The Assassination Complex: Inside the Government’s Secret Drone Warfare Program by Jeremy Scahill and the Staff of The Intercept (Simon & Schuster, 2016); 256 pages.
Last summer, the Obama administration finally made good on its promise to provide some transparency to its targeted killing program — well, sort of. On a Friday before the long July Fourth weekend, the executive branch released the number range of people killed by U.S. airstrikes between 2009 and 2015, most presumed to be by drones, far away from the battlefields of Iraq and Afghanistan. The estimated number: approximately 2,500 people.
Independent analysts and journalists reported similar numbers. The London-based Bureau of Investigative Journalism, for instance, counted 2,753. But there was a subset of the total number of people killed reported by the government that was positively ludicrous when you understand a bit about the U.S. target-killing program: its toll on civilians. According to the Obama administration, U.S. airstrikes killed anywhere from 64 to 116 civilians between 2009 and 2015. The Bureau of Investigative Journalism, begs to differ, tallying a range of 380 to 801 innocents killed.
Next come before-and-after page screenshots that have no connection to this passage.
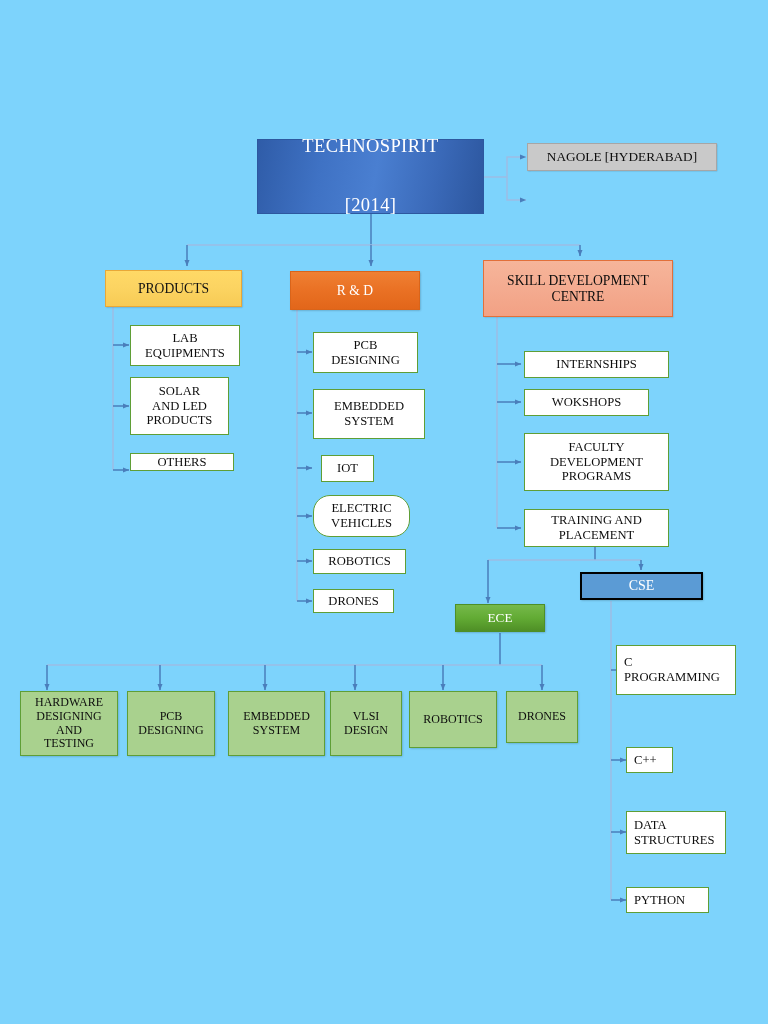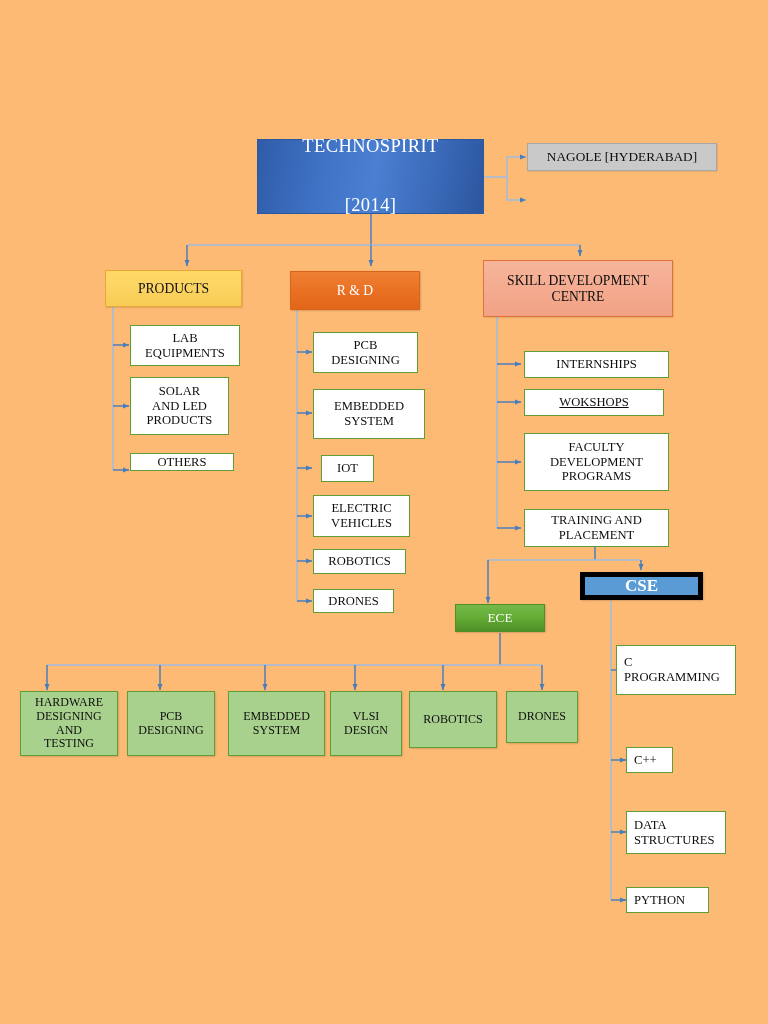--- a/index.html
+++ b/index.html
@@ -15,7 +15,7 @@
     position: relative;
     width: 768px;
     height: 1024px;
-    background: #fdba74;
+    background: #7dd3fc;
     overflow: hidden;
   }
   .node {

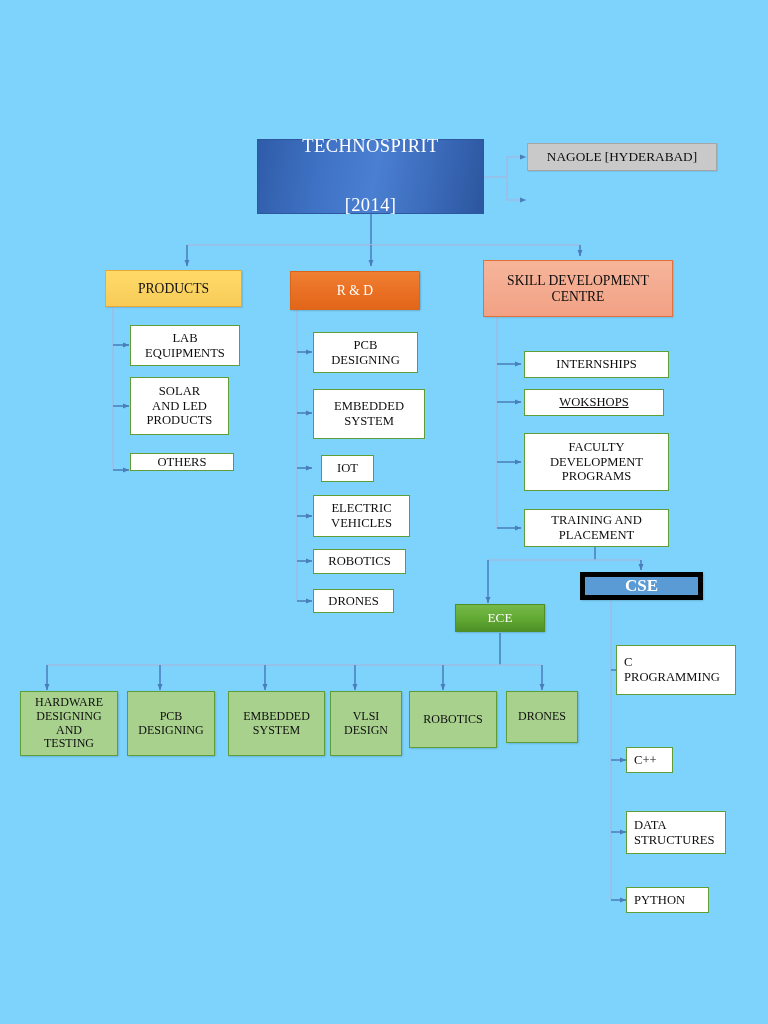--- a/index.html
+++ b/index.html
@@ -250,7 +250,7 @@
   <div class="node n-white" style="left:524px; top:351px; width:145px; height:27px;">
     <span>INTERNSHIPS</span>
   </div>
-  <div class="node n-white" style="left:524px; top:389px; width:140px; height:27px;text-decoration:underline;">
+  <div class="node n-white" style="left:524px; top:389px; width:125px; height:27px;">
     <span>WOKSHOPS</span>
   </div>
   <div class="node n-white" style="left:524px; top:433px; width:145px; height:58px;">

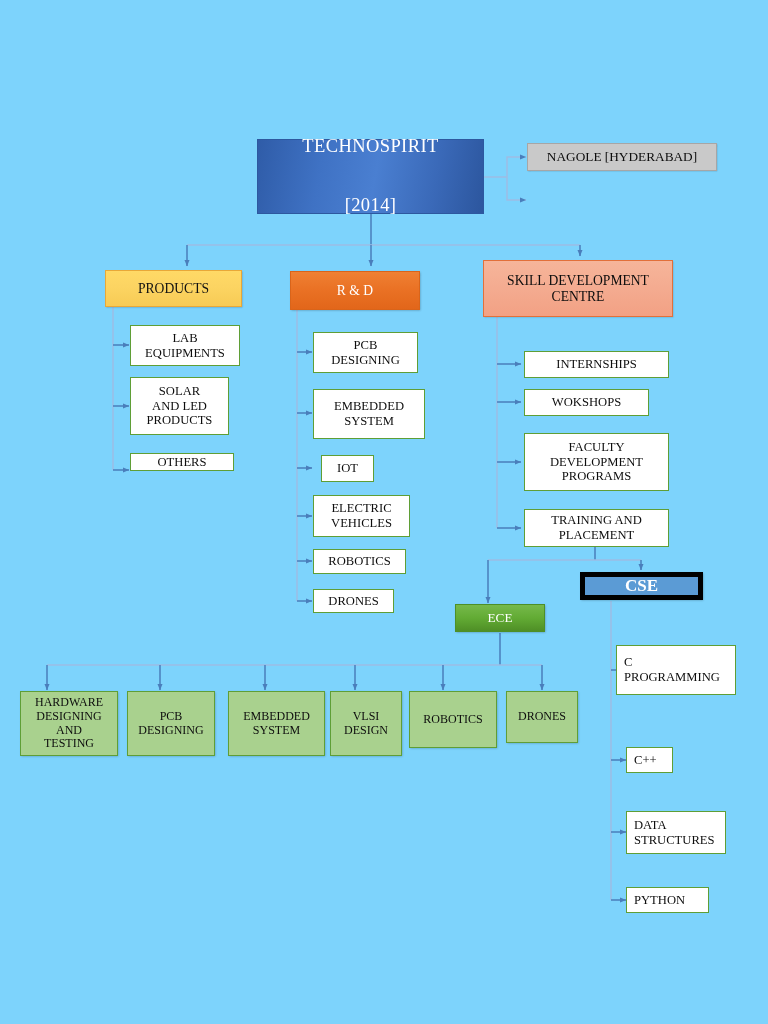--- a/index.html
+++ b/index.html
@@ -236,7 +236,7 @@
   <div class="node n-white" style="left:313px; top:455px; width:53px; height:27px;margin-left:8px;">
     <span>IOT</span>
   </div>
-  <div class="node n-white" style="left:313px; top:495px; width:97px; height:42px;">
+  <div class="node n-white" style="left:313px; top:495px; width:97px; height:42px;border-radius:17px;">
     <span>ELECTRIC
 VEHICLES</span>
   </div>

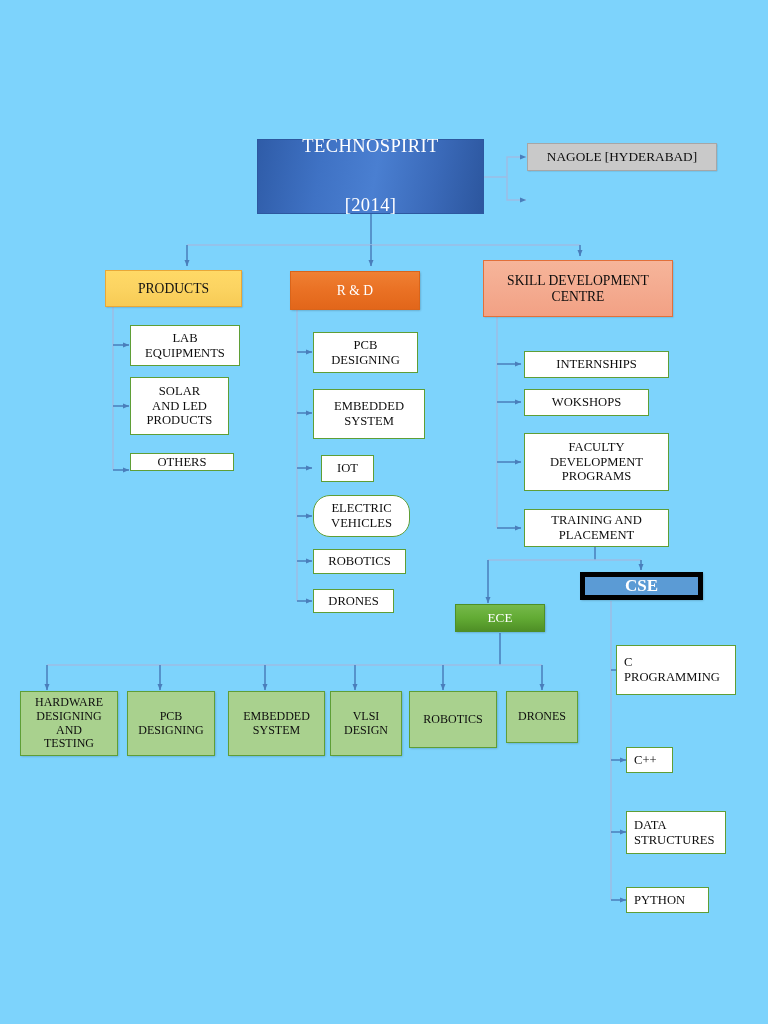--- a/index.html
+++ b/index.html
@@ -103,11 +103,10 @@
   
   .n-blue {
     background: #5b9bd5;
-    border: 5px solid #000000;
+    border: 2px solid #000000;
     color: #ffffff;
-    font-size: 17px;
+    font-size: 14px;
     box-shadow: 1.2px 1.2px 2.2px rgba(0,0,0,.28);
-    font-weight: bold;
   }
That of course raises the question: How can there be such wide disparities when it comes to civilian deaths? This question is made all the more urgent since the August release of the once-secret Presidential Policy Guidance forced by an ACLU Freedom of Information Act lawsuit. Otherwise known as the “Drone Playbook,” the 18-page document states “absent extraordinary circumstances, direct action will be taken only if there is near certainty that the action can be taken without injuring or killing non-combatants.”
For the corpse counters in the Obama administration, there’s a pretty simple way around that: Whoever died in a strike was an “enemy killed in action” until proven otherwise. If presumption of innocence is a dying notion in our courts at home, it’s long been dead in the hinterlands of the Middle East, where death can come from the air-conditioned safety of a U.S. drone control room as pilots extrajudicially deliver death like a divinity’s lightning bolt from thousands of miles away.
Much of what we know about the U.S. targeted-killing program comes from the work of human- rights organizations such as the ACLU (where I work), and investigative journalists. In the latter camp, some of the best reporting on the U.S. targeted-killing program has come from the online publication The Intercept. In The Assassination Complex: Inside the Government’s Secret Drone Warfare Program, Jeremy Scahill, author of Dirty Wars and Blackwater, and the staff of The Intercept plunge the reader into the sordid business of the targeted-killing program and the dehumanizing culture it spawns.